◆ TASK DIRECTIONS
The task calls for each record to be given again unchanged, minus any pictures.

◆ EXERCISE MATERIALS
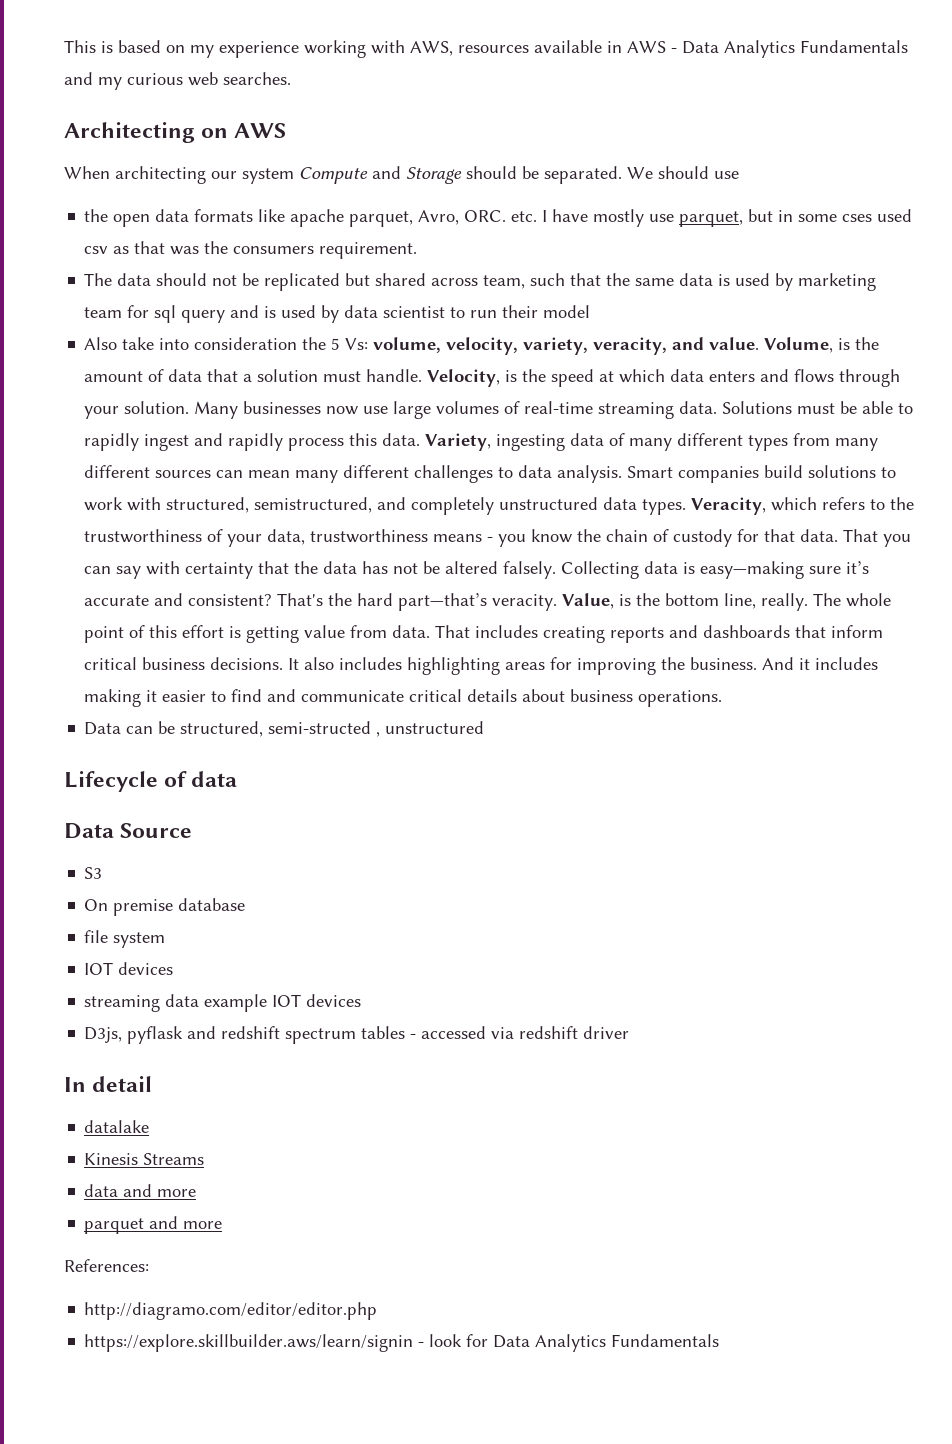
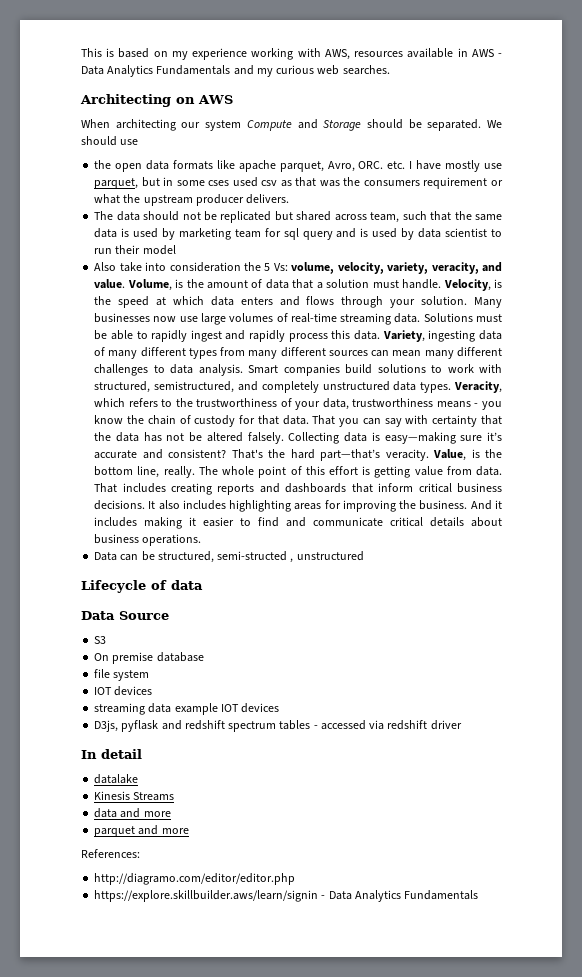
[319,242,418,259] requirement. -> [423,177,504,189] [94,194,290,206] requirement or what the upstream producer delivers.
[429,1334,489,1347] look for -> (326, 897) none

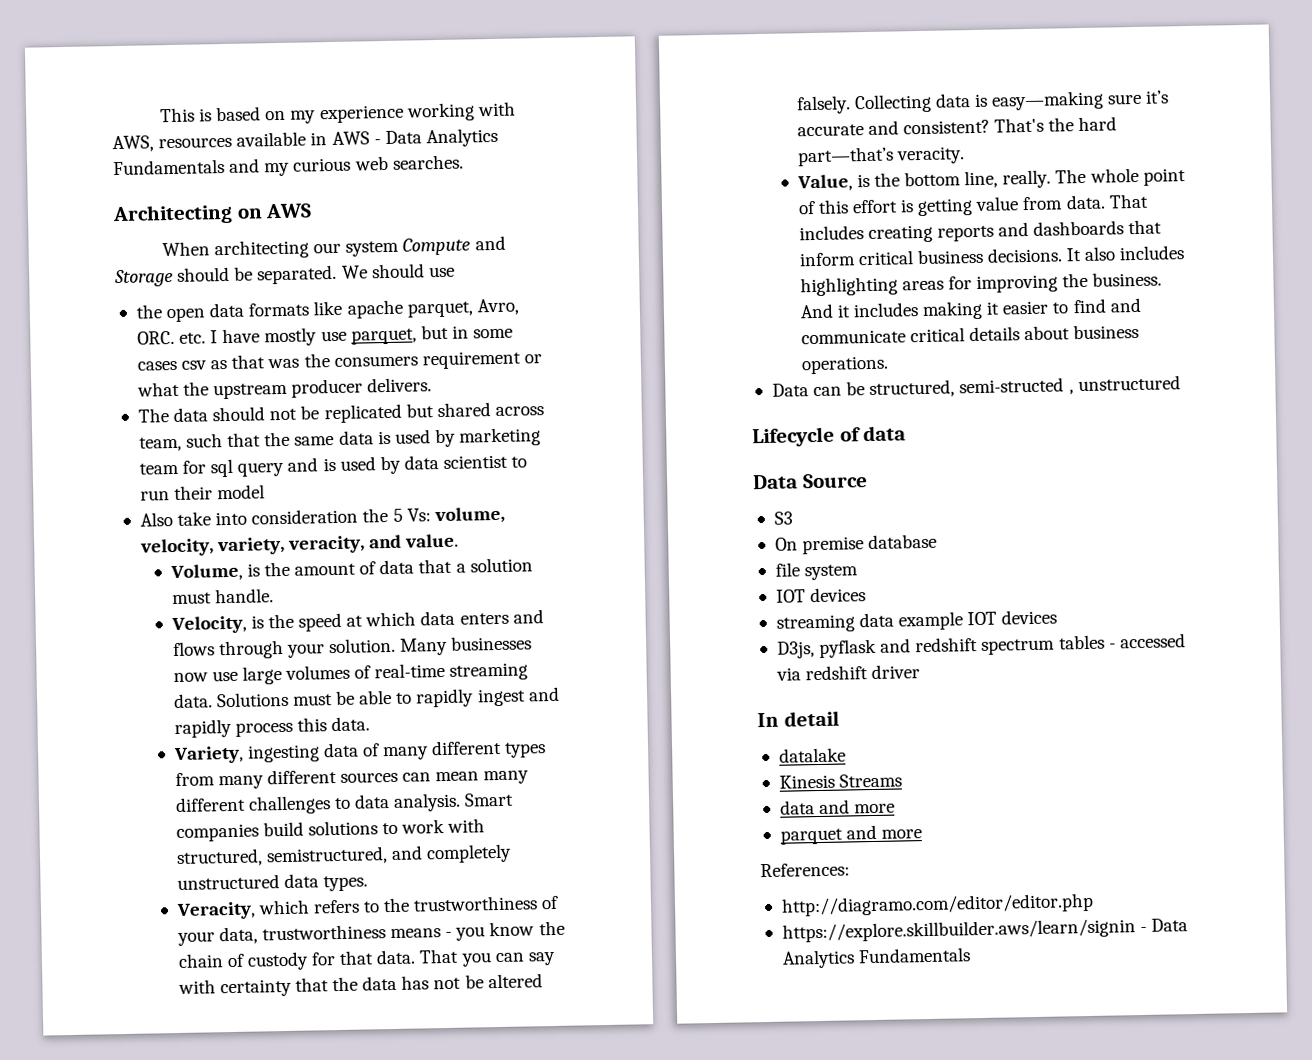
[208,177,258,187] cses used -> [136,360,177,371] cases
(126, 284) none -> (460, 540) //
(442, 284) none -> (274, 596) //
(381, 335) none -> (371, 724) //
(452, 387) none -> (368, 883) //
(429, 455) none -> (965, 155) //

◆ RESPONSE BELOW
[319,242,418,259] requirement. -> [423,177,504,189] [94,194,290,206] requirement or what the upstream producer delivers.
[429,1334,489,1347] look for -> (326, 897) none

[208,177,258,187] cses used -> [136,360,177,371] cases
(126, 284) none -> (460, 540) //
(442, 284) none -> (274, 596) //
(381, 335) none -> (371, 724) //
(452, 387) none -> (368, 883) //
(429, 455) none -> (965, 155) //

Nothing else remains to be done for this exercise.